> _Problem details_
Please count how many lines in the entries below contain "none" and reply with the figure alone.

Segment Start: Records for the task

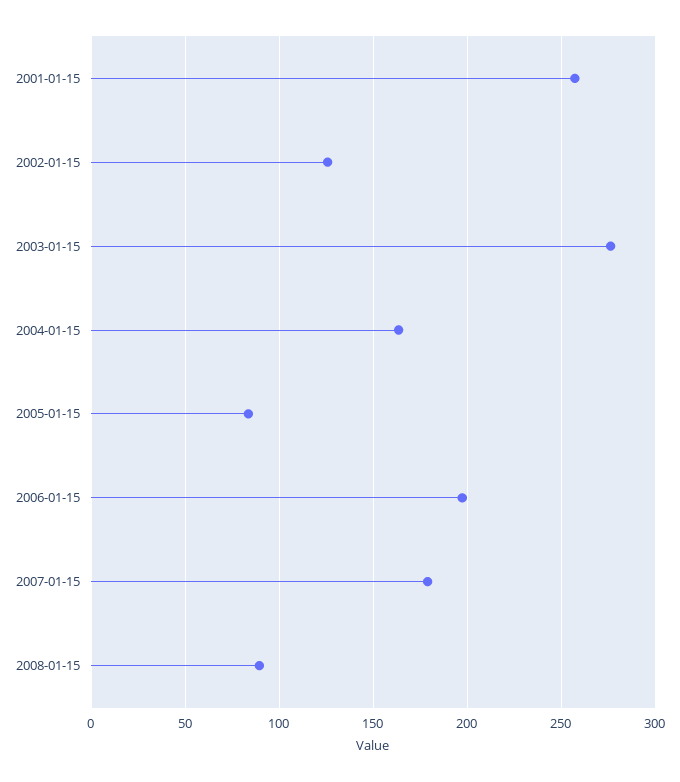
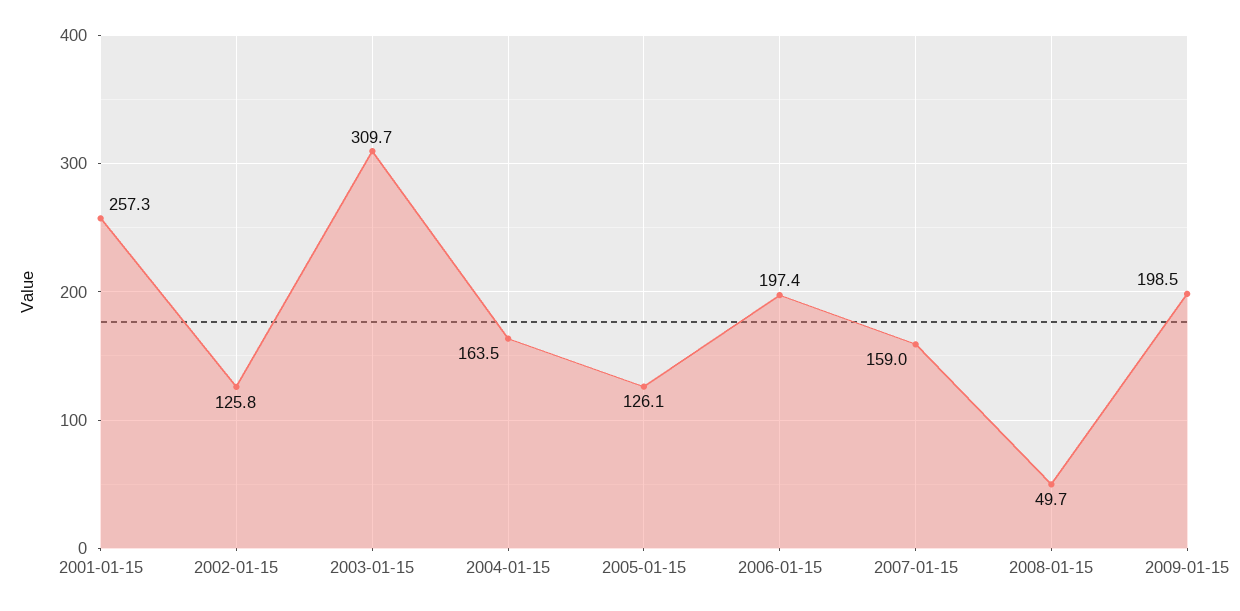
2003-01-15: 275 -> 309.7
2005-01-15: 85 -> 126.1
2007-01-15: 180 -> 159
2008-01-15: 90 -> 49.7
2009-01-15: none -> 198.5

Segment End: Records for the task
Segment Start: Records for the task

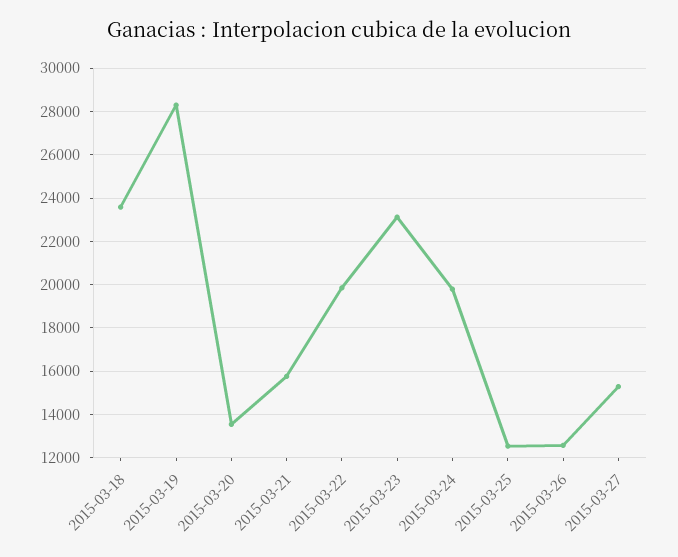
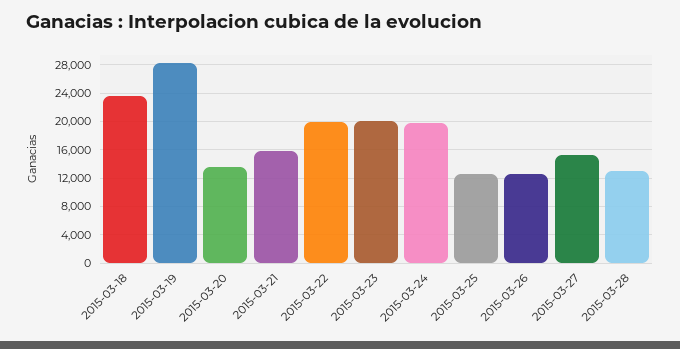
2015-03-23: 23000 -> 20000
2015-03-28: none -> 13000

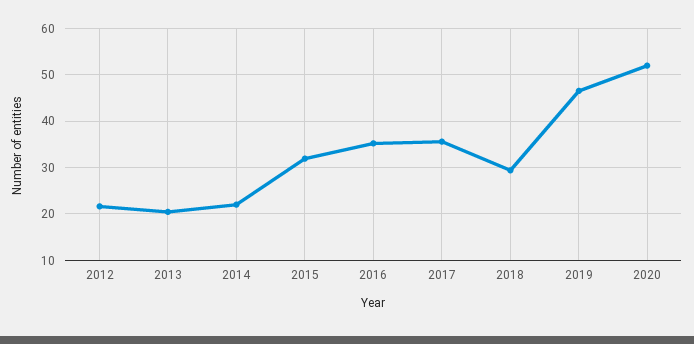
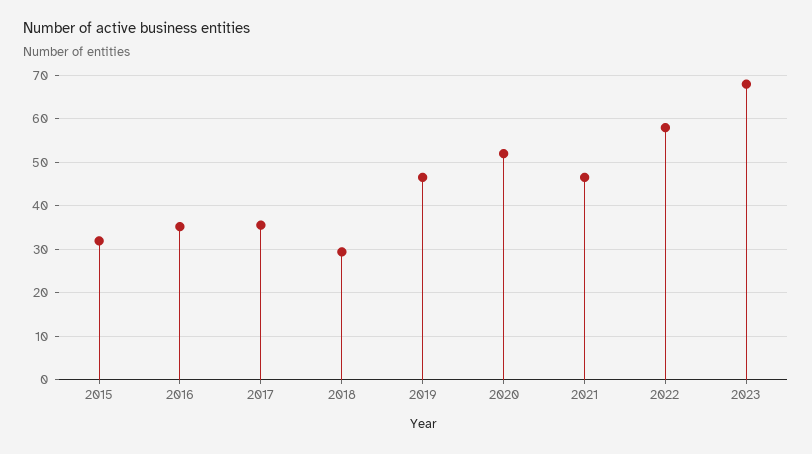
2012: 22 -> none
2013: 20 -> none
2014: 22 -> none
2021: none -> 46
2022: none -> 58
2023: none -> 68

Segment End: Records for the task

> _Output_
8